Speeches

Chief Justice Maureen O'Connor
American Bar Association 2018 Midyear House of Delegates Meeting
Feb. 5, 2018

Thank you, Deborah, for that warm introduction. I would also like to thank President Hilarie Bass, President-elect Robert Carlson, and all members of the House of Delegates.

As the president of the Conference of Chief Justices, it is my honor to continue the tradition of addressing the ABA House of Delegates.

This tradition — in its ninth year — reinforces the strong alliance between the ABA and our state courts. As we all know, attorneys play a key role in supporting fair and impartial courts. You educate citizens about how the system works. And you help protect access for all. The Conference of Chief Justices appreciates the work you do to strengthen our justice system.

Allow me to start by sharing some news, and because I consider myself someone who sees the glass half full, I’ll start with the good news. The National Center for State Courts recently released its annual survey on the “State of the State Courts,” and it shows that the courts remain the most trusted branch of state government.

A whopping 71 percent of the respondents have confidence in their courts, compared with 61 percent in their governors and 57 percent in their state lawmakers.
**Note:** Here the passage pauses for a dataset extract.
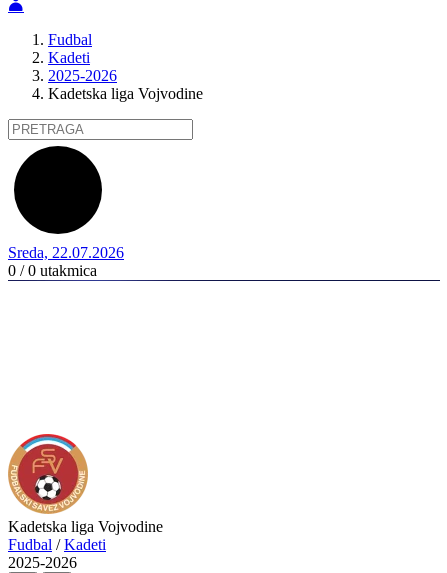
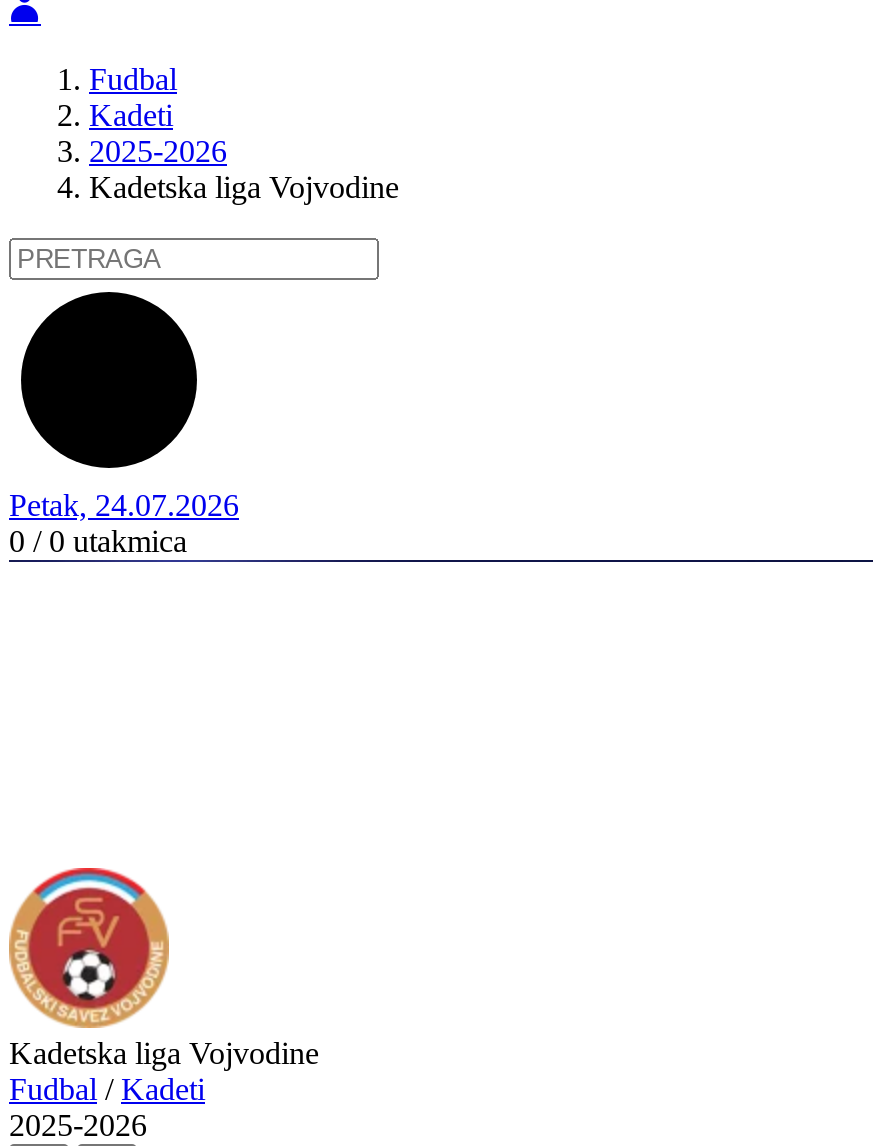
- Sreda, 22.07.2026
+ Petak, 24.07.2026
As we continue to try to better serve the public, I think you’ll agree this is great news

But we have work to do. The survey also reports that six out of 10 people believe state court judges are out of touch with community concerns. And 73 percent said delivering access to justice in rural courts is a problem. The survey also shows that 78 percent view the opioid epidemic as a major problem in their communities, one that’s not improving.

These drugs are killing our family members and our friends — in big cities like Chicago and in small ones like Chillicothe, Ohio. In the East, in the West and everywhere in between. Because they are so available and because they are so lethal — these drugs are being abused nationwide and are literally tearing apart our social fabric.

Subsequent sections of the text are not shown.